Atualizado em  21 de novembro, 2012 - 10:13 (Brasília) 12:13 GMT
Equipes de emergência atuam na remoção de passageiros feridos após explosão em ônibus

Equipes de emergência atuam na remoção de passageiros feridos após explosão em ônibus

Um atentado a bomba contra um ônibus no centro de Tel Aviv, que ocorreu na manhã desta quarta feira, deixando 13 feridos, pode dificultar as já complicadas negociações por um cessar-fogo entre Israel e o Hamas, depois de 8 dias de confrontos.

Uma forte explosão ocorreu em um ônibus na avenida Shaul Hamelech, no centro de Tel Aviv.

De acordo com testemunhas, segundos antes da explosão, um homem jogou uma sacola dentro do veículo e saiu correndo.

Até o momento, nenhum grupo assumiu a autoria do atentado – o primeiro que acontece em Tel Aviv em 8 anos.
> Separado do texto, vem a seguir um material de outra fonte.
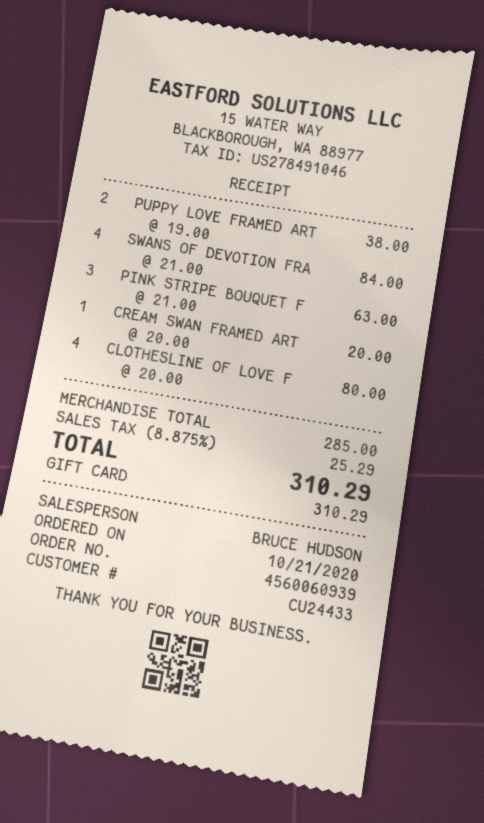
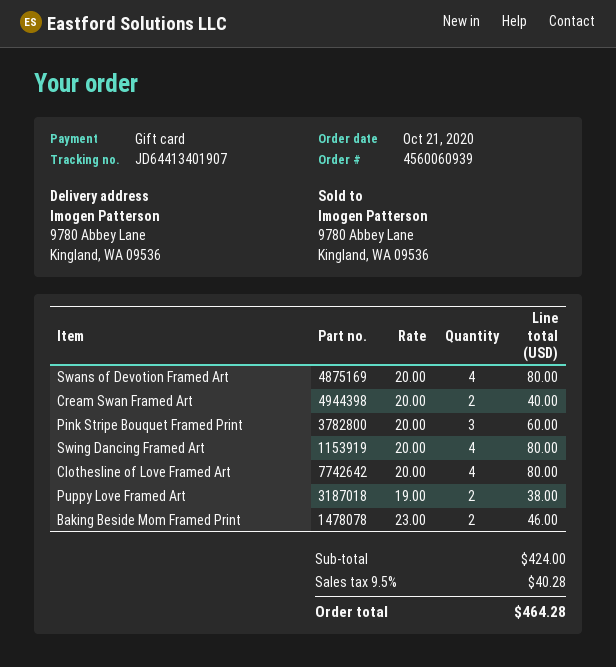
SWANS OF DEVOTION FRA: 4 x 21.00 = 84.00 -> 4 x 20.00 = 80.00
PINK STRIPE BOUQUET F: 3 x 21.00 = 63.00 -> 3 x 20.00 = 60.00
CREAM SWAN FRAMED ART: 1 x 20.00 = 20.00 -> 2 x 20.00 = 40.00
Swing Dancing Framed Art: none -> 4 x 20.00 = 80.00
Baking Beside Mom Framed Print: none -> 2 x 23.00 = 46.00
subtotal: 285.00 -> 424.00
tax: 8.875% = 25.29 -> 9.5% = 40.28
total: 310.29 -> 464.28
O canal de TV do Hamas, na Faixa de Gaza, interrompeu suas transmissões para anunciar a explosão.

O Hamas não assumiu oficialmente a autoria do atentado no ônibus de Tel Aviv, porém sua rede de televisão passou a "festejar" o ocorrido.

O canal, denominado El Aksa, transmitiu uma nota do Hamas "parabenizando" os autores do atentado e afirmando que trata-se de uma "reação natural ao massacre da família Dalu e à agressão a civis palestinos por Israel".

A familia Dalu é uma familia palestina na Faixa de Gaza da qual 12 membros foram mortos em um ataque da Força Aérea israelense, inclusive mulheres e crianças, em um bombardeio que foi definido como "erro de pontaria" pelas autoridades israelenses.

Autoria

O atentado em Tel Aviv ocorre em meio a intensas negociações por um cessar-fogo entre Israel e o Hamas, após 8 dias de confrontos que já deixaram cerca de 140 mortos do lado palestino e 5 mortos do lado israelense.

De acordo com analistas locais, o atentado irá dificultar mais ainda as negociações, que, no momento, se encontram emperradas por causa das divergências sobre o teor do acordo a ser firmado entre as partes.

Israel quer um acordo de cessar-fogo "incondicional", já o Hamas exige que a questão do bloqueio imposto por Israel à Faixa de Gaza seja vinculada ao acordo.

Segundo o jornal israelense Haaretz, também há divergências dentro do próprio gabinete israelense.

O jornal afirma que o ministro das Relações Exteriores de Israel, Avigdor Lieberman, conhecido como politico de linha-dura, é contra o acordo de cessar-fogo intermediado pelo Egito e já aceito pelo Hamas. Já o ministro da Defesa israelense, Ehud Barak, seria favorável ao acordo.